- WHAT IS REQUIRED: Where a record holds a picture, leave the picture out; otherwise repeat every record exactly.
------ DATA TO EXAMINE ------
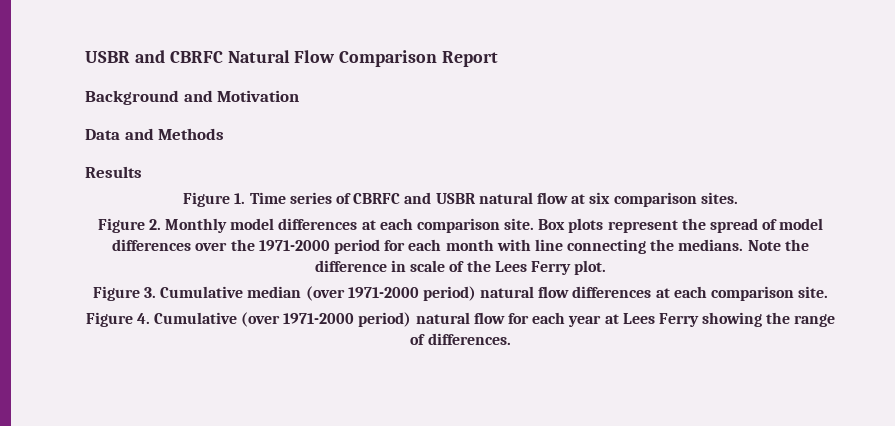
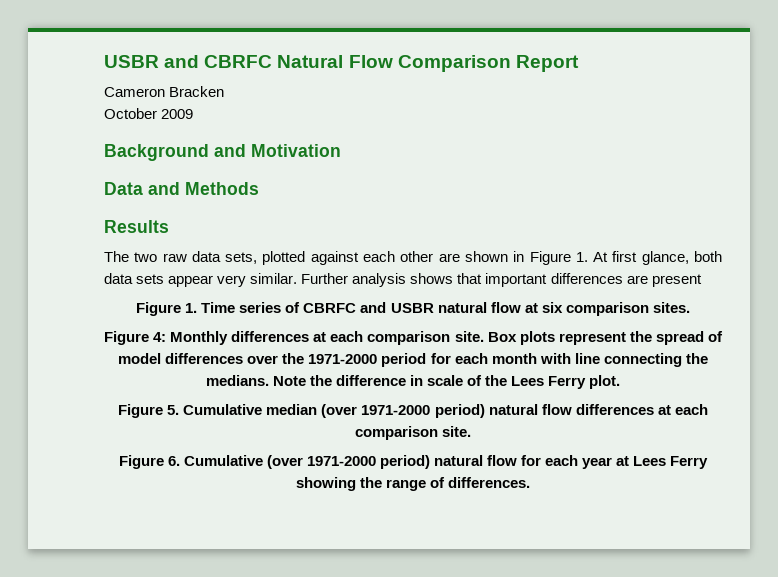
+ Cameron Bracken
+ October 2009
+ The two raw data sets, plotted against each other are shown in Figure 1. At first glance, both data sets appear very similar. Further analysis shows that important differences are present
- Figure 2. Monthly model differences at each comparison site.
+ Figure 4: Monthly differences at each comparison site.
- Figure 3. Cumulative median (over 1971-2000 period) natural flow differences at each comparison site.
+ Figure 5. Cumulative median (over 1971-2000 period) natural flow differences at each comparison site.
- Figure 4. Cumulative (over 1971-2000 period) natural flow for each year at Lees Ferry showing the range of differences.
+ Figure 6. Cumulative (over 1971-2000 period) natural flow for each year at Lees Ferry showing the range of differences.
------
- YOUR SOLUTION:
+ Cameron Bracken
+ October 2009
+ The two raw data sets, plotted against each other are shown in Figure 1. At first glance, both data sets appear very similar. Further analysis shows that important differences are present
- Figure 2. Monthly model differences at each comparison site.
+ Figure 4: Monthly differences at each comparison site.
- Figure 3. Cumulative median (over 1971-2000 period) natural flow differences at each comparison site.
+ Figure 5. Cumulative median (over 1971-2000 period) natural flow differences at each comparison site.
- Figure 4. Cumulative (over 1971-2000 period) natural flow for each year at Lees Ferry showing the range of differences.
+ Figure 6. Cumulative (over 1971-2000 period) natural flow for each year at Lees Ferry showing the range of differences.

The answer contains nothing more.